== Segment start ==

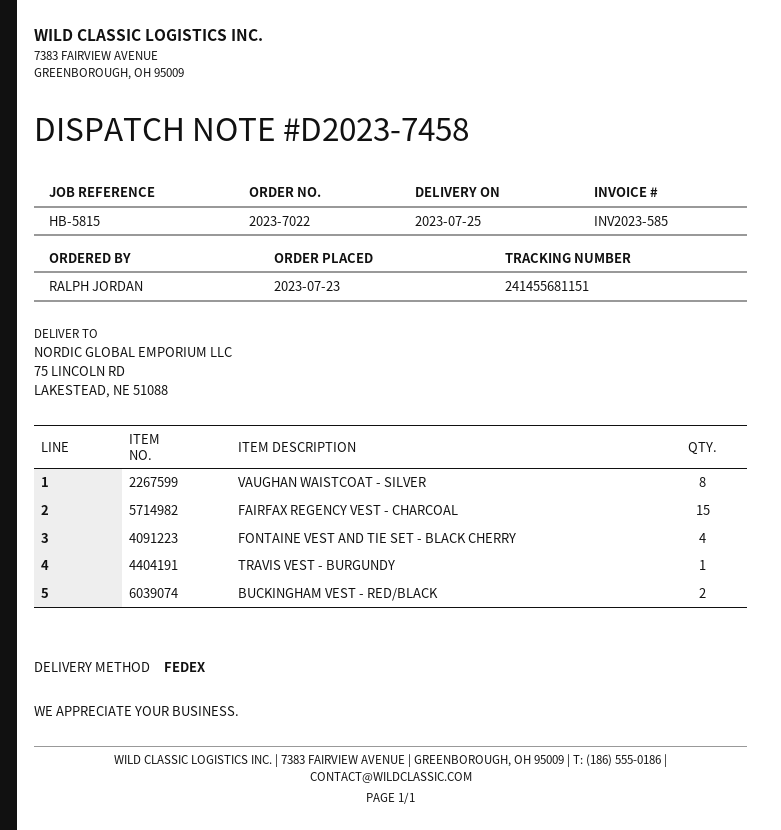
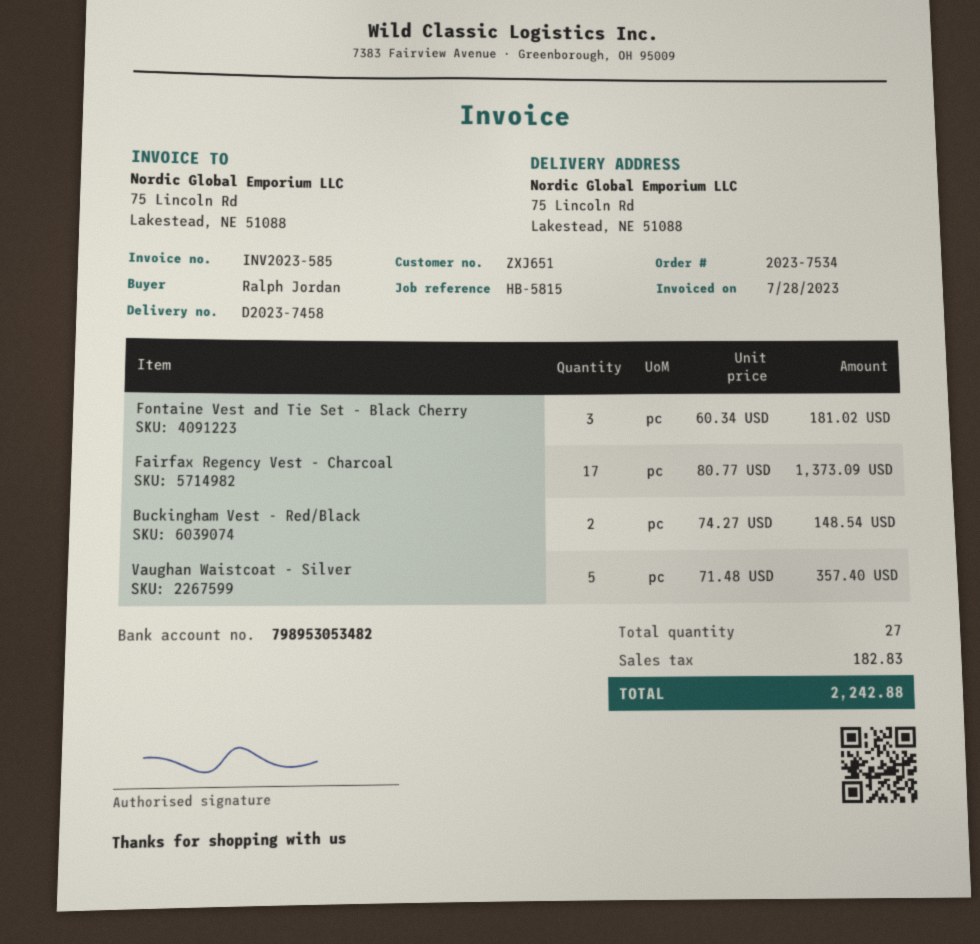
order number: 2023-7022 -> 2023-7534
VAUGHAN WAISTCOAT - SILVER: 8 -> 5
FAIRFAX REGENCY VEST - CHARCOAL: 15 -> 17
FONTAINE VEST AND TIE SET - BLACK CHERRY: 4 -> 3
TRAVIS VEST - BURGUNDY: 1 -> none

== Segment end ==

> Task brief
What is needed is an exact copy of all the records, minus any pictures.

> Response to this exercise
order number: 2023-7022 -> 2023-7534
VAUGHAN WAISTCOAT - SILVER: 8 -> 5
FAIRFAX REGENCY VEST - CHARCOAL: 15 -> 17
FONTAINE VEST AND TIE SET - BLACK CHERRY: 4 -> 3
TRAVIS VEST - BURGUNDY: 1 -> none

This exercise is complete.